WORKING DATA:
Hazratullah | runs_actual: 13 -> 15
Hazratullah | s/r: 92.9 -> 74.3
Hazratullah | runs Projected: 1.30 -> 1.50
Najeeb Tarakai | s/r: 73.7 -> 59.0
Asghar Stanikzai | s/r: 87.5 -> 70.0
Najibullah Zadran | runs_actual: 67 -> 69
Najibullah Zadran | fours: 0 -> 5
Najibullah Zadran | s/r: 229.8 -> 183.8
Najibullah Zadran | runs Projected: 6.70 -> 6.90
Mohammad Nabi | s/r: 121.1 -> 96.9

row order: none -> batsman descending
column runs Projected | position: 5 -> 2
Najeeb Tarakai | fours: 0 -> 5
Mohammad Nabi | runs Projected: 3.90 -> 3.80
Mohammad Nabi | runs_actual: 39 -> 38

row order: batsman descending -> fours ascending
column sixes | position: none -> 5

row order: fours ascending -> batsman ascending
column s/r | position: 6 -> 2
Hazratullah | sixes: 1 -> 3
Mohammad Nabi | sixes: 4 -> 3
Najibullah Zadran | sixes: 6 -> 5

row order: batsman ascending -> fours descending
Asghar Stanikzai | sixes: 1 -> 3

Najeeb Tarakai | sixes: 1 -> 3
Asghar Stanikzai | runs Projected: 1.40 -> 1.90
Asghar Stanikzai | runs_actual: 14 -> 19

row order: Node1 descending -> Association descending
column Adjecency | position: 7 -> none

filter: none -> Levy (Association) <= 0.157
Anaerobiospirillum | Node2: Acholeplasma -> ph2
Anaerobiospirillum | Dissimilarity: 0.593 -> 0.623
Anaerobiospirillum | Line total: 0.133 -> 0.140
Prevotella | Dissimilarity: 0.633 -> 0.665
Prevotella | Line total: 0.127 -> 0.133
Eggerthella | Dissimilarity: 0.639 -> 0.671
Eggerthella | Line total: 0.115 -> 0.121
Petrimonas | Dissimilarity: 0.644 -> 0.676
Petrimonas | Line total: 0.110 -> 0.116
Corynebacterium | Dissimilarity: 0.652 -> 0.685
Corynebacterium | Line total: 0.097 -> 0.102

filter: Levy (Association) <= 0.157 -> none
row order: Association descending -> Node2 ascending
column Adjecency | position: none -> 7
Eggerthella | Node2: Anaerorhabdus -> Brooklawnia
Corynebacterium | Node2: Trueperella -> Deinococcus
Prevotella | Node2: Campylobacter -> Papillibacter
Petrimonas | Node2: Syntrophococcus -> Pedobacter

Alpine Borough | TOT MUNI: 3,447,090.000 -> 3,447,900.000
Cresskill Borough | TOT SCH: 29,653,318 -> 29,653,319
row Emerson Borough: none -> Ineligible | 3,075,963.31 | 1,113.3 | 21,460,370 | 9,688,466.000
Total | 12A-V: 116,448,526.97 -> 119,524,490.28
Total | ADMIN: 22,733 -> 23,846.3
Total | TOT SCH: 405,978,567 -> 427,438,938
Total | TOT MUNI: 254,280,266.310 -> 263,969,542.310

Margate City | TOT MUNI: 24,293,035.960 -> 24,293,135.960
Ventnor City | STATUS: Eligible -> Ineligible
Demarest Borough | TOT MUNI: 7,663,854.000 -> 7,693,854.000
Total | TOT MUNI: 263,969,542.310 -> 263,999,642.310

YOUR ASSIGNMENT:
The response is to be a bare number: the tally of lines in the listing above with the word "Petrimonas".

WRITTEN RESPONSE:
3